NO AULD LANG SINE ‘ROUND HERE!
(Humorosity #40)
By Honeydew Zubari
Another new year, time to get the old clutter off my desk.
This year I took the job seriously, to the extreme of driving to Home Depot and pricing their faux-milk crates. Between us, the color-coordinated holders were wimpy, wimpy, wimpy; not the heavy-duty boxes needed to control the mounds of papers and other assorted stuff that gravitates to my desk over the course of a year.
What to do?
(Cue the “Mission Impossible” music.) I do a drive-by surveillance of local restaurants to see if there are milk crates piled outside.
Check.
Then I go home and put on black clothes and my tool belt and Ninja mask. I paint my toenails and watch back episodes of “Friends” until dark. Time to head out.
I repel down the restaurant wall, then run like mad for cover, ducking behind stinky trash cans. Then I wiggle through the layer of slime under the dumpster. This allows me to remain hidden while scoping the alley with my pen light in both directions. No cops’ feet in my line of vision, so I slither out and crouch-walk to the crates, which I grab and toss in the hatchback of my waiting car. After speeding home to unload the treasure and shower for a couple of hours, I take the rug cleaner and scrub my driver’s seat until any traces of slime and stink are gone. Success!
“But, yucky! Aren’t the crates dirty,” You run on far too long.
“No problemo,” I answer and then in a snide aside think, especially if you know about a trick involving a sponge, soap and water.
Yes, I’m talking about filling the sink with soapy water then scrubbing the crates with the sponge! Hard to believe someone would think up something that spiffy, huh? And I did it all on my own. How ‘bout them apples?
So, a mere five hours later I had squeaky-clean milk cartons. I lugged them into my office and in a mad frenzy I started filling the cartons. Of course, I brought a trash bag for the multitudes of diet Coke cans and other junk food flotsam hidden among the paper layers. It all became like an archaeological dig.
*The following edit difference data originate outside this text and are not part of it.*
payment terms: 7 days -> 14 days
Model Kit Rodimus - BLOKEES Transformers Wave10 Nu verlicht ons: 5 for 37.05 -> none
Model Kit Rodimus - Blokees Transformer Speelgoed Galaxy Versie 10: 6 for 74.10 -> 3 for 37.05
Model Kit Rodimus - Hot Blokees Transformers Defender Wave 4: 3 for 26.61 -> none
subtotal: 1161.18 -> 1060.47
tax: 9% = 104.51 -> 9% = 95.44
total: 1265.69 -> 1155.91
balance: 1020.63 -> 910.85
On top, my Christmas card list; only one of which I managed to get out this year. Under that, my gift list, as in what I gave to whom, so I could keep an eye out for regifting as I made the rounds of parties. Maybe it’s a snarky thing, but I find the whole business of regifting beyond rude. Thanks to spread sheets, from now on when I get a gift from a regifter, they’ll be getting it back next year.
Anyway, that’s the tip of the December iceberg.
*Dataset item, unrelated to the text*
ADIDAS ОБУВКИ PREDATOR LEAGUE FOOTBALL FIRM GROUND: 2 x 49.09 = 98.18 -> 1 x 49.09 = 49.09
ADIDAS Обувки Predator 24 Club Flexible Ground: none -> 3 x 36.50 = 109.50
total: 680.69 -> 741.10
Next comes November, with recipes taken from Martha Stewart for homemade everything, right down to the plates and tablecloth. If I had a team of assistants to do my bidding, I could also tat my own lace tablecloth and throw pots and plates on my own wheel, kept conveniently in the garage by the kiln.
Martha shares desk space with spattered recipes from Rachel Raye, whom I love for her simplicity. She believes in cooking from cans and pre-made food. Buffets are great, paper plates even better. Rachel makes parties a joy! The point of having dinner guests isn’t to spend the night in the kitchen, rather to spend it enjoying the company.
Also for November is a reminder to do my Christmas cards early, and not to give a present to…we’ll call them the Kitty-cats…because they’re a family of regifters through e-bay. Now that’s real low, earning money on a gift that in the olden days they’d just give away. Not from me anymore, and the word about them is getting out.
And so we reach October.
Pathetic, isn’t it? And that doesn’t even begin to include the mounds of writing stacked on my monitor and atop my hard drive and underneath my keyboard, which wobbles to the left when I type. into the crates with all of it! I will not sway, stop and read the first sentence of a story and leave it out to work on. NO. The milk crates will be in my closet, I can clean them a little at a time so they’ll be empty for next January’s “out with the old, etc.”
Hey, there’s the “From the desk of” notepad I’ve been searching for all year. Memo to stupido brain: Keep putting it on top of rising piles of junk this year.
Ah, okay. Now I’ve hit wood. The only thing left to do is buy a bottle of dust-repellant; lemony-fresh Pledge is a favorite. With a quick swoosh of spray and flick of the rag, my desk is shiny clean.
May you have a fruitful 365 days of writing this year!